Quelle faveur d’écouter ces femmes qui me font fantasmer, à parler de leurs odyssées ! Je me vois déjà sur une gondole sillonnant les rues de Venise à la recherche de mon Roméo, et à entendre les voix soprano de ces femmes, je me crois dans un opéra. Ces glaces fabriquées avec tant de délicatesse dans des coquilles de vermeil me rappellent mes journées dans la laiterie à écrémer les terrines de lait avec mon doigt. Ces saveurs me mènent dans la fraîcheur écossaise.

J’en oublie Charles, cet alourdissement à l’égal d’un boulet qu’on attache au pied d’un captif.

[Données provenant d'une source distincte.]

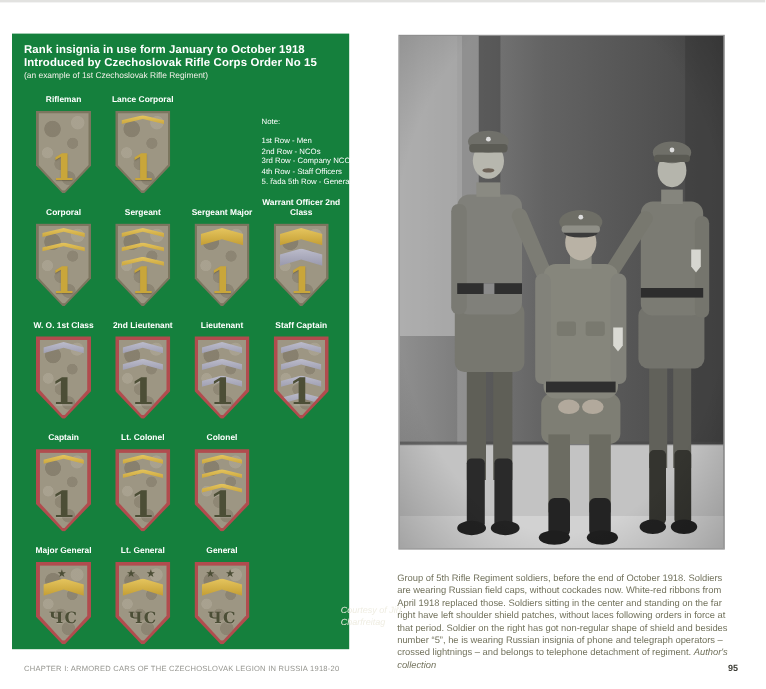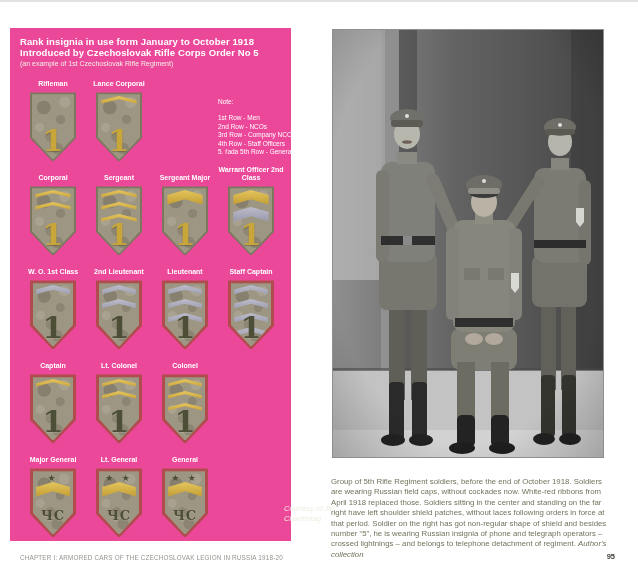--- a/index.html
+++ b/index.html
@@ -1,21 +1,21 @@
 <!DOCTYPE html>
 <html><head>
 <meta charset="utf-8">
 <style>
   html,body{margin:0;padding:0;background:#ffffff;}
   body{font-family:"Liberation Sans",sans-serif;}
   #page{position:relative;width:638px;height:574px;background:#ffffff;overflow:hidden;}
   #page::before{content:"";position:absolute;top:0;left:0;right:0;height:2px;background:#e2e2e0;}
 
   
-  .panel{position:absolute;left:10px;top:28px;width:281px;height:513px;background:#ec4899;box-sizing:border-box;padding:8px 8px 0 10px;}
+  .panel{position:absolute;left:10px;top:28px;width:281px;height:513px;background:#15803d;box-sizing:border-box;padding:8px 8px 0 10px;}
   .title1,.title2{color:#ffffff;font-weight:bold;font-size:9.5px;line-height:11px;letter-spacing:.1px;}
   .title3{color:#f2f0e8;font-size:7px;line-height:9px;margin-top:1px;}
   .grid{margin-top:4px;}
   .insignia-row{display:flex;margin-bottom:5px;}
   .cell{width:66px;flex:0 0 66px;display:flex;flex-direction:column;align-items:center;}
   .ins-label{min-height:16px;display:flex;align-items:flex-end;justify-content:center;text-align:center;
     color:#ffffff;font-weight:bold;font-size:7px;line-height:8px;margin-bottom:2px;}
   
   .shield{position:relative;width:46px;height:70px;margin-top:1px;
     clip-path:polygon(0 2%,100% 2%,100% 67%,52% 100%,48% 100%,0 67%);
@@ -64,21 +64,21 @@
   .footer-text{position:absolute;left:20px;top:554px;color:#93938d;font-size:6.3px;letter-spacing:.2px;}
   .page-number{position:absolute;right:23px;top:552px;color:#3c3c35;font-size:7.5px;font-weight:bold;}
 </style>
 </head>
 <body>
 
 <div id="page">
 
   <div class="panel">
     <div class="title1">Rank insignia in use form January to October 1918</div>
-    <div class="title2">Introduced by Czechoslovak Rifle Corps Order No 5</div>
+    <div class="title2">Introduced by Czechoslovak Rifle Corps Order No 15</div>
     <div class="title3">(an example of 1st Czechoslovak Rifle Regiment)</div>
     <div class="grid">
         <div class="insignia-row">
           <div class="cell">
             <div class="ins-label">Rifleman</div>
             <div class="shield">
               <div class="shield-in">
                 <div class="numeral gold">1</div>
               </div>
             </div>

Ces bruits de balles d’ivoire qui s’entrechoquent me font songer aux éclats des dames défilant avec leurs hauts talons sur les pavés de la place du Capitole. Je suis dans une sphère prodigieuse, ces miroirs me rappellent le temps de jeunes filles. En sirotant ma coupe de vin, je me découvre dans un charmant château avec de grands tableaux, de grandes glaces, de grandes pièces tenues par plusieurs laquais. Ces serviettes brodées de lettres initiales me font planer, je me vois trônant à un grand dîner où chaque serviette est brodée de la lettre « E ». En regardant le bois de la fenêtre du réfectoire, je m’imagine un grand matin à l’aube participant à une vénerie, enserrée de chiens affamés, à dos de cheval avec une robe de soie et entourée de plusieurs chasseurs à chapeaux melons, équipés de leurs trompettes à la recherche de quelque gibier. Cet homme au costume vert dans le coin du réfectoire, aux mains garnies de bagues, prenant appui sur un spectre, me fait fantasmer… Je m’imagine dans les rues de Rouen l’accompagnant en fumant le cigare.

Ces bibliothèques sont si impressionnantes que je me vois y rester une éternité lire des livres d’exceptions. Ces fontaines me font rêver, j’imagine un torrent de pièces d’or coulant sans arrêt.